Now we can determine our threshold by
μ+(z-score)*(σ) = 5000+1.96*50 = 5098
where μ is our mean, z-score is the z-score we just found, and σ is the standard deviation (from our calculations above). So from that if our observed value is greater than 5098, we have a bias coin. Because 5156 > 5098 we accept our alternate hypothesis, our coin is bias! As it turns out if we do the math using our observed value of 5156, it puts us 3.11 standard deviations away which converting back to p-value means there is only a ~ 1.9% chance that our coin is fair and we just happened to get the result we found.

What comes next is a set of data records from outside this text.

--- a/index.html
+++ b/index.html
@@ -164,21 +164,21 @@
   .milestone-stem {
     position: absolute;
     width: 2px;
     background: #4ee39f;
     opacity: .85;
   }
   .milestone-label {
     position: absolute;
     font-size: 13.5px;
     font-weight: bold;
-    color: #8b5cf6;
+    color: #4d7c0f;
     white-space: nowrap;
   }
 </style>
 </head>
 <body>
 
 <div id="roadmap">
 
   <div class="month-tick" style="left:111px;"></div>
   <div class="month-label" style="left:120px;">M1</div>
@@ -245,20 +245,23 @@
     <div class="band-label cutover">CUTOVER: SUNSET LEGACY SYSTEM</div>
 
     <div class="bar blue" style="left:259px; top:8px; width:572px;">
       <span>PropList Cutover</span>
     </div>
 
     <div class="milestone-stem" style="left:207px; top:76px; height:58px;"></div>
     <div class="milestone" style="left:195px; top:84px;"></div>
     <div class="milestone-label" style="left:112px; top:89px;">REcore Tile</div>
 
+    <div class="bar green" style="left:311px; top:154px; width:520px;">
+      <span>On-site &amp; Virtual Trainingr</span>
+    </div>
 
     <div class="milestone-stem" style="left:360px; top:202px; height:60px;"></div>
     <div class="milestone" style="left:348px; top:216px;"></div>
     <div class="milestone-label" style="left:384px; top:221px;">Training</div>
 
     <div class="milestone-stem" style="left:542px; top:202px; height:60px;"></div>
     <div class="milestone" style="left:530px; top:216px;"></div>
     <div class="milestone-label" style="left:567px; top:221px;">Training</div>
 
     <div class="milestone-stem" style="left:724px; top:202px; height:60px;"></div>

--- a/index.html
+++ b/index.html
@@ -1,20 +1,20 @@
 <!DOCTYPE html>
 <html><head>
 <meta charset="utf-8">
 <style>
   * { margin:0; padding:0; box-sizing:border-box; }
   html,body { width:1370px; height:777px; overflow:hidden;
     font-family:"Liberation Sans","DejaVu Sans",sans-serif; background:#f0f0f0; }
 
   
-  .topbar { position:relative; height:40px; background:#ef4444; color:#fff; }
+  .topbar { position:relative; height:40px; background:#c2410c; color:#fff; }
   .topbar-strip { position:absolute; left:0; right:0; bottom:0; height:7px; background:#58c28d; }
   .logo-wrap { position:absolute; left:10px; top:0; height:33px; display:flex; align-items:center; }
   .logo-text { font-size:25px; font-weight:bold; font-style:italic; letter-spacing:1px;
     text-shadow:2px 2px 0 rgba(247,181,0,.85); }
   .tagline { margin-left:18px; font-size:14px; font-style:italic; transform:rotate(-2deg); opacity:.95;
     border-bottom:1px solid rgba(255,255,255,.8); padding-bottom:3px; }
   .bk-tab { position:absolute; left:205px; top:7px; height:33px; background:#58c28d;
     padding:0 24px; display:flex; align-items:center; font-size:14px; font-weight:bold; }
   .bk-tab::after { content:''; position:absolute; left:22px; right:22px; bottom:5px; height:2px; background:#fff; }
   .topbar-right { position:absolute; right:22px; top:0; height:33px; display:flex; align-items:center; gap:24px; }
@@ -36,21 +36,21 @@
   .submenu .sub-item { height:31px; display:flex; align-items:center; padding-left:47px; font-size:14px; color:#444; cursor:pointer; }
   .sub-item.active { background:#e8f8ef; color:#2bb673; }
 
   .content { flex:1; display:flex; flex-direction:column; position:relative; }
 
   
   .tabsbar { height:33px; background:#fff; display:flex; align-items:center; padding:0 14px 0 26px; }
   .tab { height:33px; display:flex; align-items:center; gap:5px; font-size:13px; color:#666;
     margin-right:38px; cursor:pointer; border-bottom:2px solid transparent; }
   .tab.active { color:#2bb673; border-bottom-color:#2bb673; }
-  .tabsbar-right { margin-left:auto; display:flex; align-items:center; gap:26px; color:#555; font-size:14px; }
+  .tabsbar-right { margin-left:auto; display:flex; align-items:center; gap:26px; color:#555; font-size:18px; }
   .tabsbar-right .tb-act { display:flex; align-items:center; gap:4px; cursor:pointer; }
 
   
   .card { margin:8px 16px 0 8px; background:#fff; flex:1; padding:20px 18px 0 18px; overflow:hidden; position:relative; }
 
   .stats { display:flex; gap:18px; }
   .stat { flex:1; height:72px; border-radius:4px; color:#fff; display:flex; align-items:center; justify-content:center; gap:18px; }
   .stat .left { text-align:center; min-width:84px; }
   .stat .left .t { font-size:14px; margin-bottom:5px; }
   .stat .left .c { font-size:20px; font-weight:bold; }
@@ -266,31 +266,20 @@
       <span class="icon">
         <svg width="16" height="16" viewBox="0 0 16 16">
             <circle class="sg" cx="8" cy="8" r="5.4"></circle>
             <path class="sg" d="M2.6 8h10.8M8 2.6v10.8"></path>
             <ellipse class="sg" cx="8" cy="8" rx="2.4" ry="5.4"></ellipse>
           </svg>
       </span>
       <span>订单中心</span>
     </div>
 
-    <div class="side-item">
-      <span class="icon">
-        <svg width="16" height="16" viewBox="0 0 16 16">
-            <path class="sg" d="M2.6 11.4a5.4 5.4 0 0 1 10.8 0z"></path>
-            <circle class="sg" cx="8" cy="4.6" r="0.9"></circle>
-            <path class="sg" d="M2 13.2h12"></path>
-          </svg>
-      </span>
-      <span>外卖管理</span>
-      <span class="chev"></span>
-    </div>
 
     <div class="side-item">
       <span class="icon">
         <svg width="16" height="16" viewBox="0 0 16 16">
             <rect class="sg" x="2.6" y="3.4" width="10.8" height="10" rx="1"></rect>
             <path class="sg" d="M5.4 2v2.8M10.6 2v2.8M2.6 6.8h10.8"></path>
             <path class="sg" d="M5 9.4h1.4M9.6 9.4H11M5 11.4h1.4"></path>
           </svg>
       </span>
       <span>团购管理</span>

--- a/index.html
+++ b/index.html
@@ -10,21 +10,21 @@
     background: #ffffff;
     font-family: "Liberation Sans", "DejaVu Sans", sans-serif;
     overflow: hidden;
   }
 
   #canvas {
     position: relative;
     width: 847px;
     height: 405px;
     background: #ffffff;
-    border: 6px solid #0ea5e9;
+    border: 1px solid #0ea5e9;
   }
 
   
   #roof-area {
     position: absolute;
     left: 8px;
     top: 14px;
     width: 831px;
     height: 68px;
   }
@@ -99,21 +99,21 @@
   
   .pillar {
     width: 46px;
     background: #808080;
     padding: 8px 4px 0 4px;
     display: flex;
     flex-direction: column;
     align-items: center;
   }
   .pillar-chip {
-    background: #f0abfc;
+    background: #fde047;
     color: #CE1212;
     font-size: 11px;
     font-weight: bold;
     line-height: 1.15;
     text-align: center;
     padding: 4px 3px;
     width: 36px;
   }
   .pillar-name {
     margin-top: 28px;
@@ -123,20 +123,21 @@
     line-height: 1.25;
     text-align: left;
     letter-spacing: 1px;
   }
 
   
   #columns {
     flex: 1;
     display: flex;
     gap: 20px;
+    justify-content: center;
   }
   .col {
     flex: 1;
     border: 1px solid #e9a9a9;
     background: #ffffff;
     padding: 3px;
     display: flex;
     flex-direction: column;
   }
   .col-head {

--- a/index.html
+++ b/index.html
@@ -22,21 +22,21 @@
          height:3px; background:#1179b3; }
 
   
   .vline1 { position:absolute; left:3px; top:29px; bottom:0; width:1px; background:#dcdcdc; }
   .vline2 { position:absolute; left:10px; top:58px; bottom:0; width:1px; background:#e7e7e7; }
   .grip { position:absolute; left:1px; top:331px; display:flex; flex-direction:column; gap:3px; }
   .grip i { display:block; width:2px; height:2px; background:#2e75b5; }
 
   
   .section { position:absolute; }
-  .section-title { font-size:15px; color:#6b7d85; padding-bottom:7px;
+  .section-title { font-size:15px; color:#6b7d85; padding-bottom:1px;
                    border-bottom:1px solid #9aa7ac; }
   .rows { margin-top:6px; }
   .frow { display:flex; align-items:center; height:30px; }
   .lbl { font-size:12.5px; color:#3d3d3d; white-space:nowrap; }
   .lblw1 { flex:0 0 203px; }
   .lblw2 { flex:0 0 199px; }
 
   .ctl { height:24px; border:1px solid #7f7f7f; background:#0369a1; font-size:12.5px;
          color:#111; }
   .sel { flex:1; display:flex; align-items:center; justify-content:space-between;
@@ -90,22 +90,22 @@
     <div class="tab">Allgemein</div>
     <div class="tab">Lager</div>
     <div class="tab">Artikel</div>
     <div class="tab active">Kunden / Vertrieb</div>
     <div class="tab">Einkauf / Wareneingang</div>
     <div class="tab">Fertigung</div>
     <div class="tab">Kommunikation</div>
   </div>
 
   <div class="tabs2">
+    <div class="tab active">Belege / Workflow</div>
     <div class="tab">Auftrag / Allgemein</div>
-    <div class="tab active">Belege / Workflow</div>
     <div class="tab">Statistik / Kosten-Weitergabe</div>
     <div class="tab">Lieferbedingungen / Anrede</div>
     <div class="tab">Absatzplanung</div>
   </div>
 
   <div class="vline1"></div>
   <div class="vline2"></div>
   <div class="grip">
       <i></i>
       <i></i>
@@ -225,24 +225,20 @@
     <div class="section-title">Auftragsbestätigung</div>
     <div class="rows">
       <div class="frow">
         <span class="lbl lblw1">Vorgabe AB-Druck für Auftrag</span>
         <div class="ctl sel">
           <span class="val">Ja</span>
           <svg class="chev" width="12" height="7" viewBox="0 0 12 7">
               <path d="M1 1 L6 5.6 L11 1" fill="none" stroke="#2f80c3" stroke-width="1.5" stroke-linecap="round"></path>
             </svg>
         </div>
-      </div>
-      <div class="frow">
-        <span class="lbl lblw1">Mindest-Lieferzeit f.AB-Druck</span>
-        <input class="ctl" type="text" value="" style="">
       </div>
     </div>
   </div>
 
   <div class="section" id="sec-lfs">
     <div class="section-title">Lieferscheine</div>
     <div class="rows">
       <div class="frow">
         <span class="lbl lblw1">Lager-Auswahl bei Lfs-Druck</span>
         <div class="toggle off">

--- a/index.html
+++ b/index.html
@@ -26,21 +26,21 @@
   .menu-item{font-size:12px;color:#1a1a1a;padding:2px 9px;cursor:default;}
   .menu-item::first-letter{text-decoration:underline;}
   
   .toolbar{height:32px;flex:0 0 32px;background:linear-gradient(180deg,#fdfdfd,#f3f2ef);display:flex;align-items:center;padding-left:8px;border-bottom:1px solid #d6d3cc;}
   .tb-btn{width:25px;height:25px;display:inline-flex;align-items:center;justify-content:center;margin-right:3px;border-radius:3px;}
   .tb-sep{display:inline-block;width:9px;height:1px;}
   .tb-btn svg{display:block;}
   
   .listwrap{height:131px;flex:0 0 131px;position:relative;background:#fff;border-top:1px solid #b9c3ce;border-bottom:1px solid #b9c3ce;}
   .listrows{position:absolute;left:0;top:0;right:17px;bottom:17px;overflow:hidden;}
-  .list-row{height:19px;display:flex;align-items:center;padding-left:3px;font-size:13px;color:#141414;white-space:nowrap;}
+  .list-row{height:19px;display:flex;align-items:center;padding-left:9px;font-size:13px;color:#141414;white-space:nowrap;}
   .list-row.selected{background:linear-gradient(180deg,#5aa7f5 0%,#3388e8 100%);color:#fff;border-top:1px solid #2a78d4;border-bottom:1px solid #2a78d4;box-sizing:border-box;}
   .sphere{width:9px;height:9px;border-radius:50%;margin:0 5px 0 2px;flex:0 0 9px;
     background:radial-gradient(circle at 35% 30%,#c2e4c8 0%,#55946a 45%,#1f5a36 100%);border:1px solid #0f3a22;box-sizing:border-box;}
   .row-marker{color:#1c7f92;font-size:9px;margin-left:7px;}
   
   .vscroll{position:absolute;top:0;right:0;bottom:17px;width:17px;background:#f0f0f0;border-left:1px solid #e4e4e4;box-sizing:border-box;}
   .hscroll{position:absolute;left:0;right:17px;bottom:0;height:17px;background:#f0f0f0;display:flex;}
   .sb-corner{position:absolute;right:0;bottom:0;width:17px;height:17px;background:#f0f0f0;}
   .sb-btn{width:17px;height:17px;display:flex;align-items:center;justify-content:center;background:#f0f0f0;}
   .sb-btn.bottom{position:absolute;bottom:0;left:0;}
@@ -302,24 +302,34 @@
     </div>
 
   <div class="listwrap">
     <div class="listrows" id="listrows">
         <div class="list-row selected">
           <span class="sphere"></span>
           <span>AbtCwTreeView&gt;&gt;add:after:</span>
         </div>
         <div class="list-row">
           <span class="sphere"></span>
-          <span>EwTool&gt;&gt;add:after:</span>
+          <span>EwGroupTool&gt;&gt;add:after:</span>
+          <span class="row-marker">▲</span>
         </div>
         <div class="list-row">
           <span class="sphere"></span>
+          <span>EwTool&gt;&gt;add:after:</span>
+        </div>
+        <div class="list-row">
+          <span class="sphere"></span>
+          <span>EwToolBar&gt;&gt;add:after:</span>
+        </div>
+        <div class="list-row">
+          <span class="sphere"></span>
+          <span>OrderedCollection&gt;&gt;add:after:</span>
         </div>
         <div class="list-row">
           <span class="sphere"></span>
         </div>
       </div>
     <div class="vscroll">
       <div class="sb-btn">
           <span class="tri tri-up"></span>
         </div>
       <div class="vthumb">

And there you have it, we’ve determined what significance means in this context! As we’ve seen, significance depends on the amount of confidence you want to have in your data. The higher the confidence level, the harder it is to have a value that is considered “significant.” To illustrate this, if we went back to our explanation of significance we said that particle physicists rely on a 5 sigma confidence level, using that standard, we would have to accept our null hypothesis! This actually let’s us take a momentary break from significance and we can discuss type 1 and type 2 errors! That will be a slightly shorter conversation and I think after these past few days a short post is in order.
So yeah, I probably could have broken this up into a few more posts, but I’m glad we finally solved the mystery of the bias coin. We will go back and tie up some loose ends, such as the p-value and z-score that I glossed over to keep this short. For those of you who hung in there to the end, I hope it was worth it. You my dear readers are why I am doing this, so I hope it helps!
Until next time, don’t stop learning!
*As usual, I make no claim to the accuracy of this information, some of it might be wrong. I’m learning, which is why I’m writing these posts and if you’re reading this then I am assuming you are trying to learn too. My plea to yu is this, if you see something that is not correct, or if you want to expand on something, do it. Let’s learn together!!